The holiday season always finds me reading more stuff in print and less on the internet. One of the perils of being a social historian is that in your search for interesting evidence you read a lot of dull printed matter. Really, the newspapers and magazines of the past were not much better than what we read today. So it's nice to read good stuff in print.
Like the Financial Times. I happened upon a copy of the weekend FT today and found it to be like a smaller version of the Guardian or the Times, which put out substantial weekend editions. That take a whole weekend to read in full. Growing up in that newspaper wasteland that was New Zealand it was always exciting to get to Australia and enjoy the Weekend Australian or The Age or the Sydney Morning Herald. Or all three. As my uncle used to say, they call it the Weekend Australian because it takes you the whole weekend to read it. Something you could never say of the Sunday Star Tribune, where my challenge is to see if the interesting bits add up to more than an hour's reading. And the interesting stuff in the Star Tribune includes the coupons.
The British papers are always great to read. The opinion columnists are more acerbic, more cynical, less respectful of power, less predictable, engaged in politics without being partisan.
I also happened across Esquire magazine over the New Year weekend. Nothing terribly intellectual, but one article stood out: Thomas Barnett's argument against the current round of China-bashing. I can understand why some American politicians would want to make sure that America remains the world's largest economy. Money begets power and all that. But the idea that China's growing economy is a threat to the United States is absurd. If young Chinese grow up thinking that America tried to keep them poor that will lead to conflict. If China believes America has helped it to grow there could be conflict (you can never rule anything out), but it will be far less likely.
One of the delights of my last trip to New Zealand was the discovery that you could get a good espresso lots of places. Not just in the "main centres"—that New Zealand English phrase for the four largest cities, now expanded to include up-and-coming cities like Hamilton and Palmerston North. I can't believe I just called those cities "up and coming," it's like describing Des Moines as a rising, attractive urban area. Low housing costs, higher fertility and in-migration do not always lead to the promised land.
But I digress; good coffee in obscure places. There was great espresso at the old railway station (two trains a day) at Tongariro National Park. (This is like finding great espresso at Lake Itasca or Yellowstone). It helped that they got their beans from Supreme Coffee, but there's a gap between great beans and great espresso which is not always filled.

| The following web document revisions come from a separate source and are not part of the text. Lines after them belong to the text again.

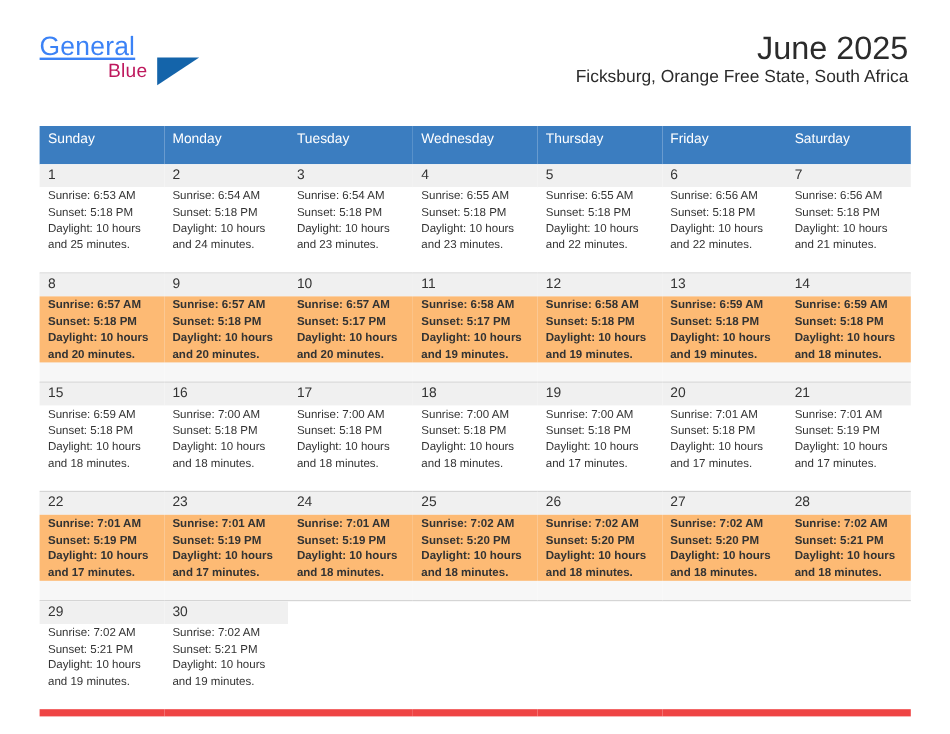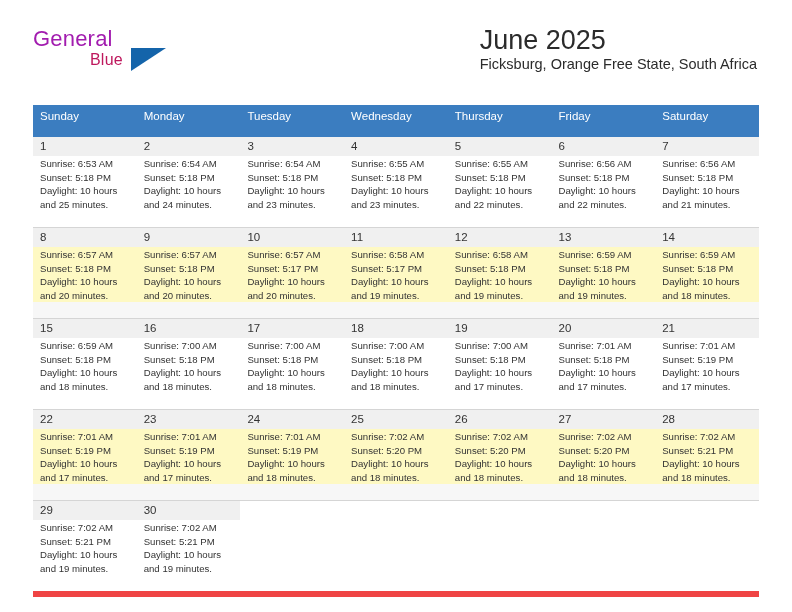--- a/index.html
+++ b/index.html
@@ -38,10 +38,11 @@
   }
   .brand-line1 {
     font-size: 22px;
-    color: #a21caf;
+    color: #3b82f6;
     letter-spacing: 0.2px;
     display: inline-block;
     position: relative;
+    text-decoration: underline;
   }
   .brand-tri {
     position: absolute;

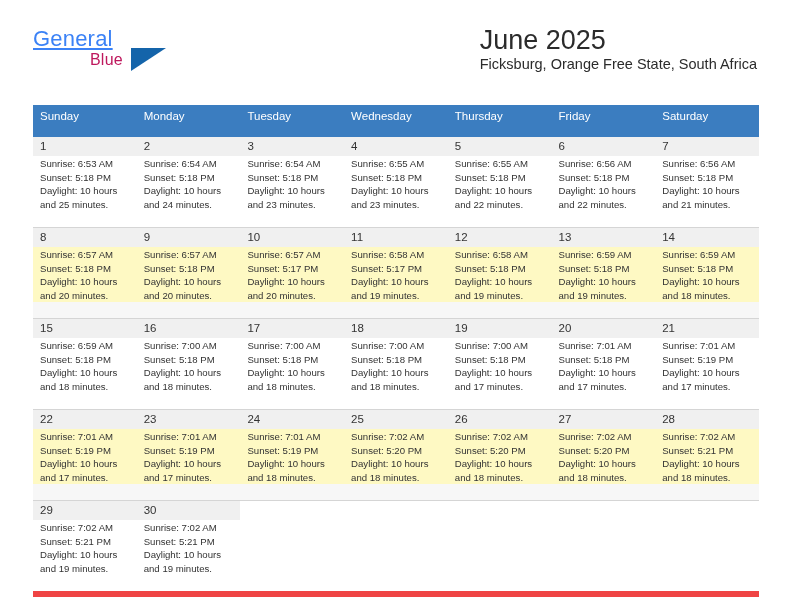--- a/index.html
+++ b/index.html
@@ -65,6 +65,7 @@
     position: absolute;
     right: 35px;
     top: 26px;
+    text-align: right;
   }
   .month-title {
     font-size: 27px;

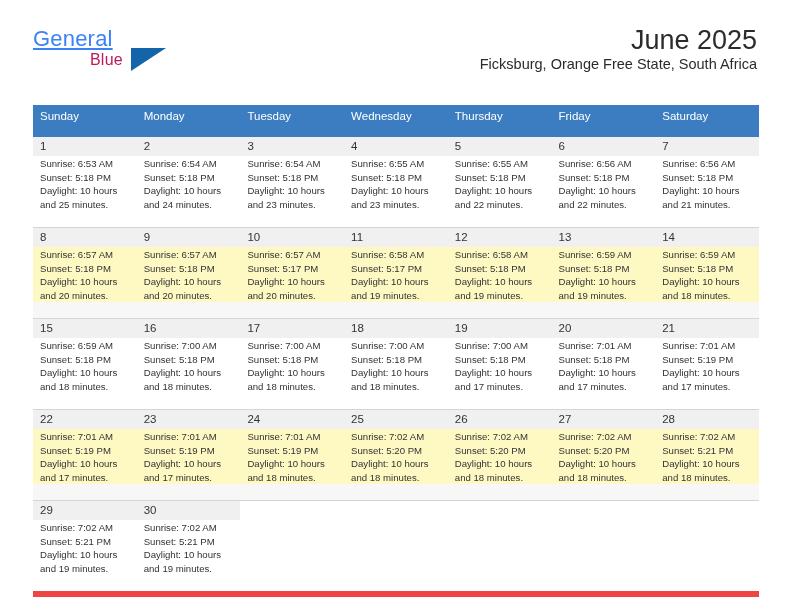--- a/index.html
+++ b/index.html
@@ -127,7 +127,7 @@
 
   
   tr.week-shaded .cell-daynum { background: #f0f0f0; }
-  tr.week-shaded .cell-body   { background: #fef9c3; }
+  tr.week-shaded .cell-body   { background: #fdba74; font-weight: bold; }
   tr.week-plain  .cell-daynum { background: #f0f0f0; }
   tr.week-plain  .cell-body   { background: #ffffff; }
   tr.week-shaded td { background: #f7f7f7; }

Given that you can't easily find great coffee in many cities in America, my expectations for places off the highway are pretty low. Really low? But I had some hopes for the Norske Nook in Osseo (WI). Good pie. Good lefse wraps. But they burn the espresso and serve it just that little bit too hot. And I'll keep trying to find that great espresso in odd places ...
While running this morning I saw a yard sign with the words "Keep the Christ in Christmas," and a picture of a snowman. A snowman! A well known worldwide symbol of the birth of Christ. One of those moments I wished I carried my camera with me. And when words would have failed me. If the snowman isn't a symbol of a secular American Christmas I don't know what is. And a very regionally-specific American Christmas at that.